++++ Extracted data
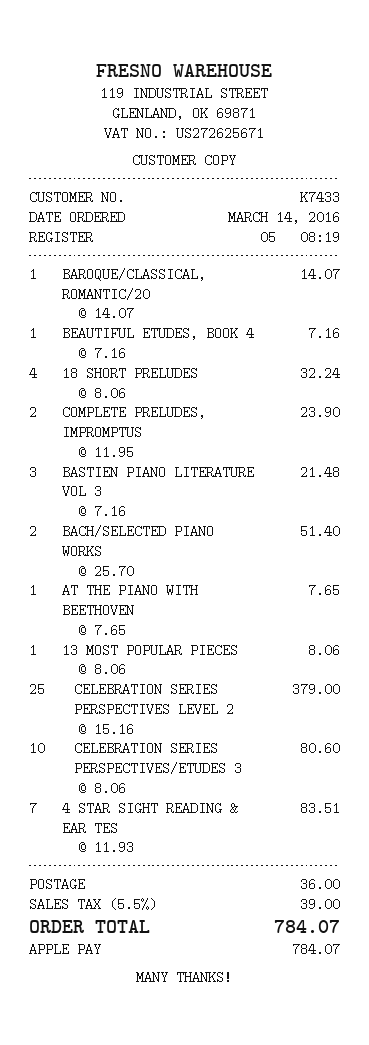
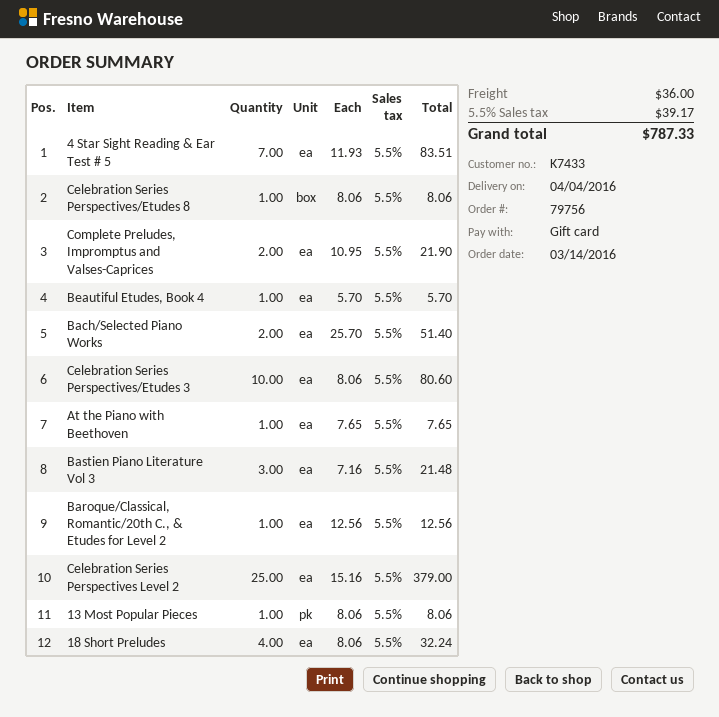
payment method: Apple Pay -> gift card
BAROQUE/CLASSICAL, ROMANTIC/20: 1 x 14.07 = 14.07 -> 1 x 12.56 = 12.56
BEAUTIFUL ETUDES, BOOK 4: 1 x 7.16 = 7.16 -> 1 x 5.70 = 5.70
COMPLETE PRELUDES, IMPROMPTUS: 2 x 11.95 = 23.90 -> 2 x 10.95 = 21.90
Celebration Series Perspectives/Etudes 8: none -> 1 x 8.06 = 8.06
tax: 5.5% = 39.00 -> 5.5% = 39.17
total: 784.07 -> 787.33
++++++++
++++ Extracted data
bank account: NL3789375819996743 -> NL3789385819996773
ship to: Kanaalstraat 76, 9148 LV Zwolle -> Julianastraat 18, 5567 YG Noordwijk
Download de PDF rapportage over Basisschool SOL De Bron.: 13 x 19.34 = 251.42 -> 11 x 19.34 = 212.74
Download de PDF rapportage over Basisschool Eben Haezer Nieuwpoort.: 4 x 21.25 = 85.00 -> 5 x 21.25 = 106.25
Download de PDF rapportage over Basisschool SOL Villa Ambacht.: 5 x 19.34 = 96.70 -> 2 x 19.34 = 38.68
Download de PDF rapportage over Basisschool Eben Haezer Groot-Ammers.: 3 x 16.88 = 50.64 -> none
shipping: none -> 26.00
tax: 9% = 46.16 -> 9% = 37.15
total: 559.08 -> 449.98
++++++++
++++ Extracted data
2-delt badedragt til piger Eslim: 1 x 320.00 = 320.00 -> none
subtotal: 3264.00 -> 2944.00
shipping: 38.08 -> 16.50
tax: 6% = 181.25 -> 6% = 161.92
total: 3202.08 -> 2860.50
++++++++
▶ **What is being asked**
Above are the records; from them, give again exactly the lines from the one containing "bank account: NL3789375819996743" through the one containing "total: 559.08 -> 449.98", both included.

▶ **Response to this task**
bank account: NL3789375819996743 -> NL3789385819996773
ship to: Kanaalstraat 76, 9148 LV Zwolle -> Julianastraat 18, 5567 YG Noordwijk
Download de PDF rapportage over Basisschool SOL De Bron.: 13 x 19.34 = 251.42 -> 11 x 19.34 = 212.74
Download de PDF rapportage over Basisschool Eben Haezer Nieuwpoort.: 4 x 21.25 = 85.00 -> 5 x 21.25 = 106.25
Download de PDF rapportage over Basisschool SOL Villa Ambacht.: 5 x 19.34 = 96.70 -> 2 x 19.34 = 38.68
Download de PDF rapportage over Basisschool Eben Haezer Groot-Ammers.: 3 x 16.88 = 50.64 -> none
shipping: none -> 26.00
tax: 9% = 46.16 -> 9% = 37.15
total: 559.08 -> 449.98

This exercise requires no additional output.